= Antigen presentation =

Vital immune process that is essential for T cell immune response triggering

Antigen presentation stimulates T cells to become either "cytotoxic" CD8+ cells or "helper" CD4+ cells.

Antigen presentation is a vital immune process that is essential for T cell immune response triggering. Because T cells recognize only fragmented antigens displayed on cell surfaces, antigen processing must occur before the antigen fragment can be recognized by a T-cell receptor. Specifically, the fragment, bound to the major histocompatibility complex (MHC), is transported to the surface of the antigen-presenting cell, a process known as presentation. If there has been an infection with viruses or bacteria, the antigen-presenting cell will present an endogenous or exogenous peptide fragment derived from the antigen by MHC molecules.
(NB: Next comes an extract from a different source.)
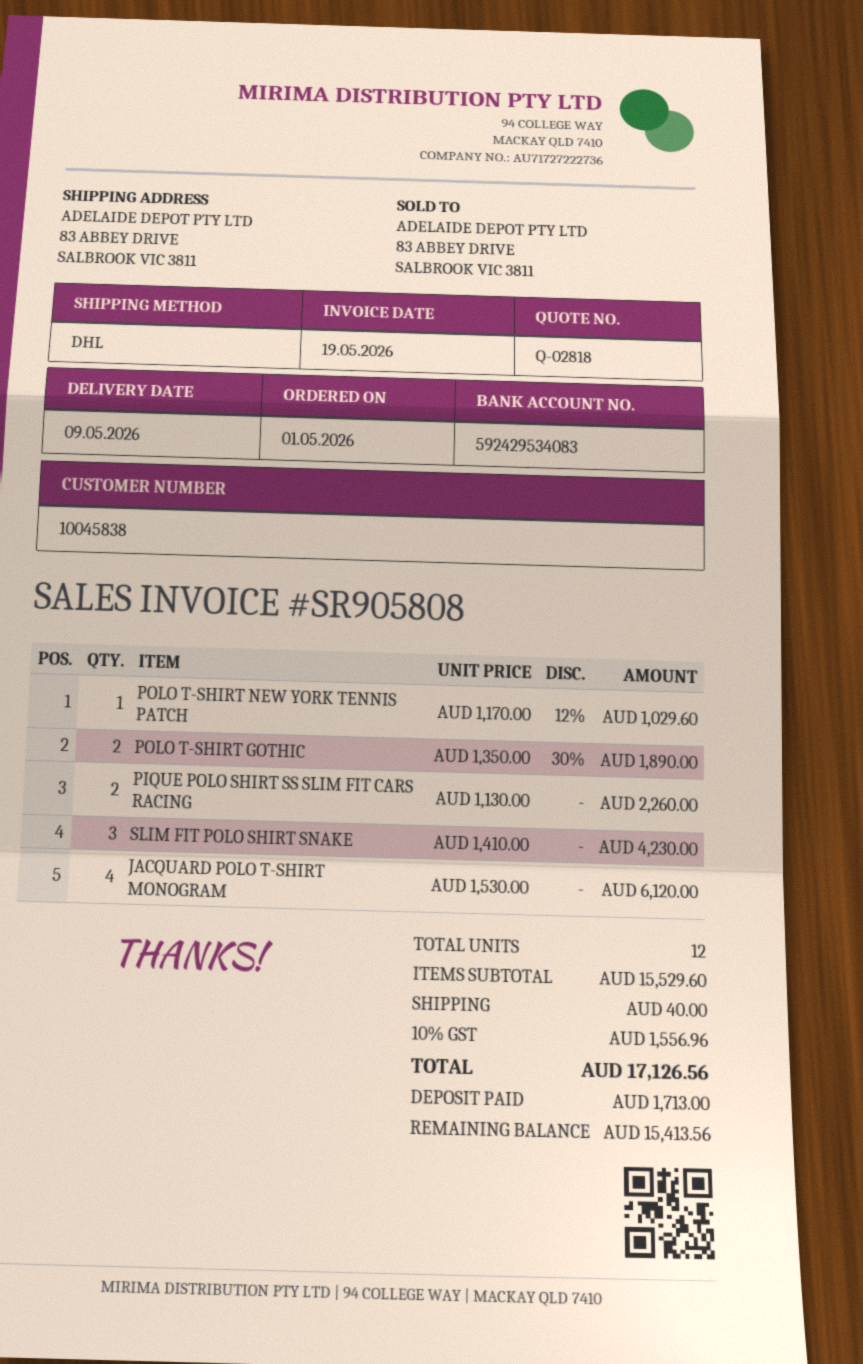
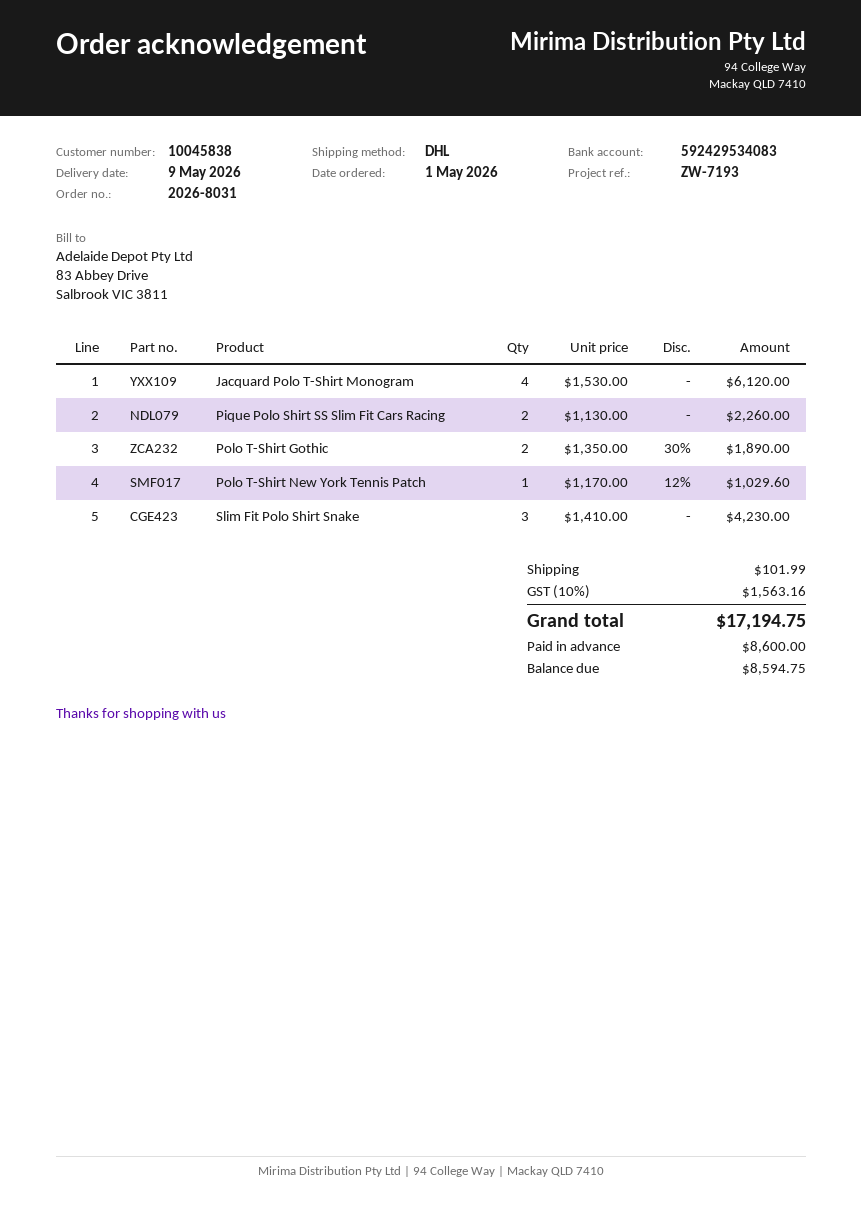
shipping: 40.00 -> 101.99
tax: 10% = 1556.96 -> 10% = 1563.16
total: 17126.56 -> 17194.75
deposit: 1713.00 -> 8600.00
balance: 15413.56 -> 8594.75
There are two types of MHC molecules which differ in the behaviour of the antigens: MHC class I molecules (MHC-I) bind peptides from the cell cytosol, while peptides generated in the endocytic vesicles after internalisation are bound to MHC class II (MHC-II). Cellular membranes separate these two cellular environments - intracellular and extracellular. Each T cell can only recognize tens to hundreds of copies of a unique sequence of a single peptide among thousands of other peptides presented on the same cell, because an MHC molecule in one cell can bind to quite a large range of peptides. Predicting which (fragments of) antigens will be presented to the immune system by a certain MHC/HLA type is difficult, but the technology involved is improving.

==Presentation of intracellular antigens: Class I==

Antigen processing and presentation in MHC-I pathway

Cytotoxic T cells (also known as T_{c}, killer T cell, or cytotoxic T-lymphocyte (CTL)) express CD8 co-receptors and are a population of T cells that are specialized for inducing programmed cell death of other cells. Cytotoxic T cells regularly patrol all body cells to maintain the organismal homeostasis. Whenever they encounter signs of disease, caused for example by the presence of viruses or intracellular bacteria or a transformed tumor cell, they initiate processes to destroy the potentially harmful cell. All nucleated cells in the body (along with platelets) display class I major histocompatibility complex (MHC-I molecules). Antigens generated endogenously within these cells are bound to MHC-I molecules and presented on the cell surface. This antigen presentation pathway enables the immune system to detect transformed or infected cells displaying peptides from modified-self (mutated) or foreign proteins.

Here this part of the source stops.